Eye Herpes - Causes & Treatment
Eye herpes is a condition that affects more than half a million Americans. In general terms, about 2 people in 1,000 will develop eye herpes at some point in their lives with the 30-40 age group most commonly affected. Herpes infections that affect the eye are usually caused by the HSV type 1 virus which is also a common cause of blisters on the face.
The are of the eye that eye herpes most commonly affects is the cornea, although in some rare cases it can affect inner parts as well.
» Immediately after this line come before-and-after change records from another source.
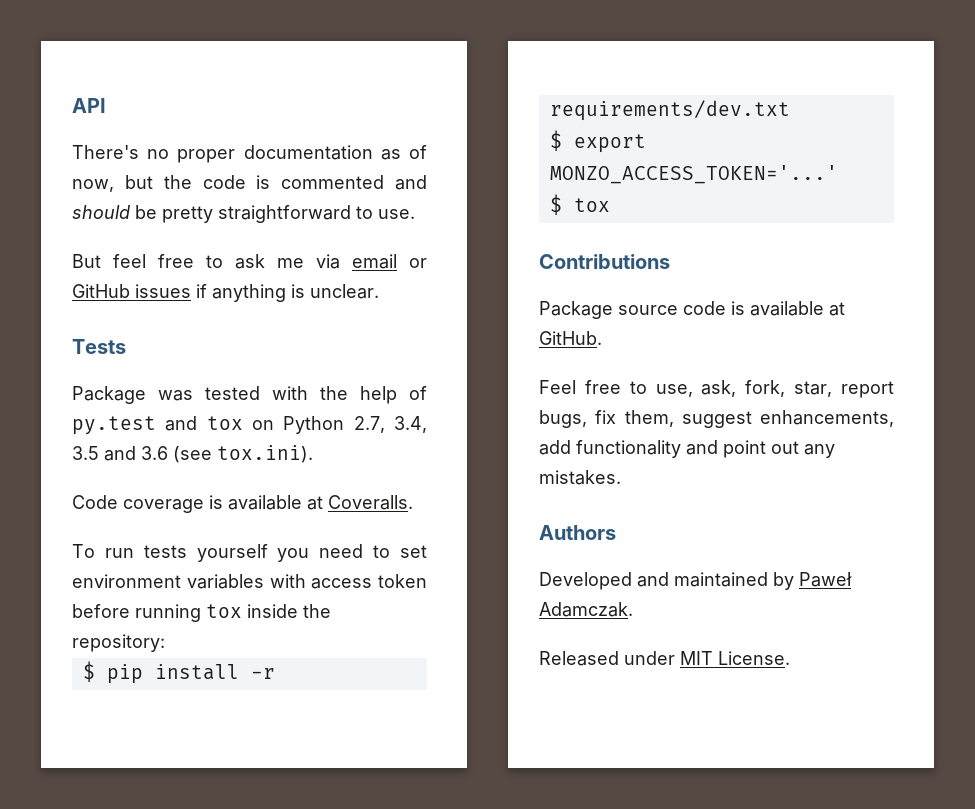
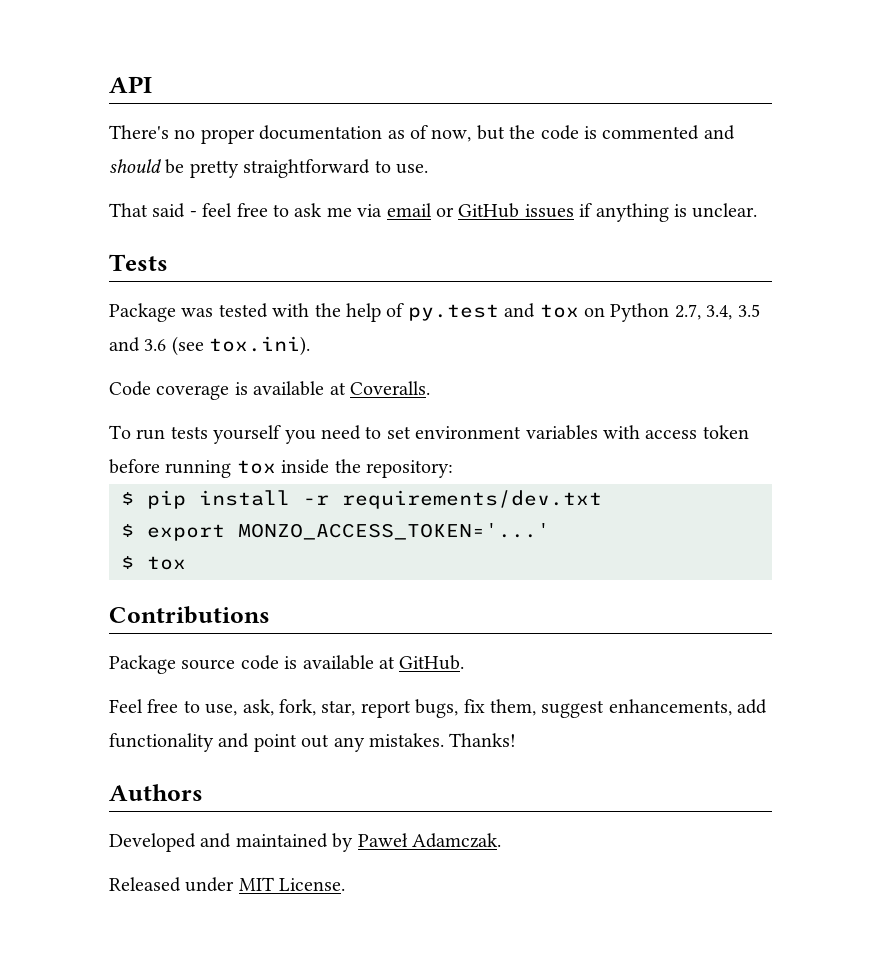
- But feel free to ask me via email or GitHub issues if anything is unclear.
+ That said - feel free to ask me via email or GitHub issues if anything is unclear.
+ Thanks!

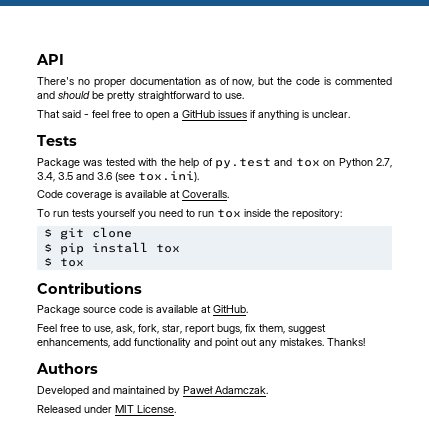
- That said - feel free to ask me via email or GitHub issues if anything is unclear.
+ That said - feel free to open a GitHub issues if anything is unclear.
- To run tests yourself you need to set environment variables with access token before running tox inside the repository:
+ To run tests yourself you need to run tox inside the repository:
+ $ git clone
- $ pip install -r requirements/dev.txt
- $ export MONZO_ACCESS_TOKEN='...'
+ $ pip install tox

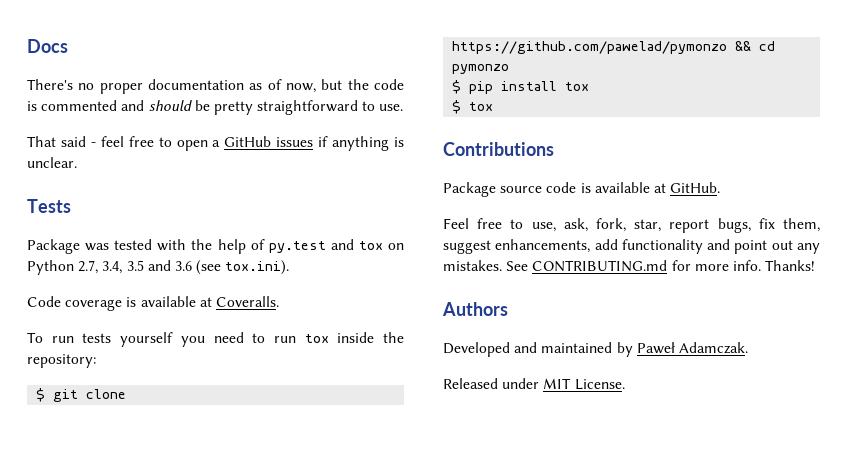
- API
+ Docs
- $ git clone
+ $ git clone https://github.com/pawelad/pymonzo && cd pymonzo
+ See CONTRIBUTING.md for more info.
How to Identify Eye Herpes
Eye herpes symptoms can be experienced daily or sporadically. Additionally, the intensity of the symptoms varies which is why you should consult an eye doctor as soon as possible once you identify eye herpes as the cause of your symptoms. Failure to receive treatment can lead to permanent damage in your eyes. In the image to the left, you can see what herpes looks like. Eye herpes looks very similar.
Eye Herpes Symptoms
- Eye pain
- Light sensitivity- Blurred vision
- Painful sores on eyelid (sometimes even on the eye itself)
- Bloodshot eyes
When to Call 911
Although eye herpes is a chronic condition that progresses relatively slowly, there are times when you should receive medical care as soon as possible. If you experience any of the following symptoms, you should seek immediate help:
- Severe eye pain
- High fever
- Changes in vision
How is Eye Herpes Treated?
After diagnosis by an eye doctor, eye herpes is usually treated with antiviral eye drops or orally administered drugs such as Acyclovir.
Can the Infection Recur?
Some people experience episodes of eye herpes throughout their lives. This only happens if the virus reactivates from time to time. Approximately, half the people who develop eye herpes will have a recurrence within ten years. What causes the reappearance of eye herpes is unknown, although some people believe that exposure to strong sunlight might be the culprit. Whether true or not, it's always a good idea to use sunglasses when outside.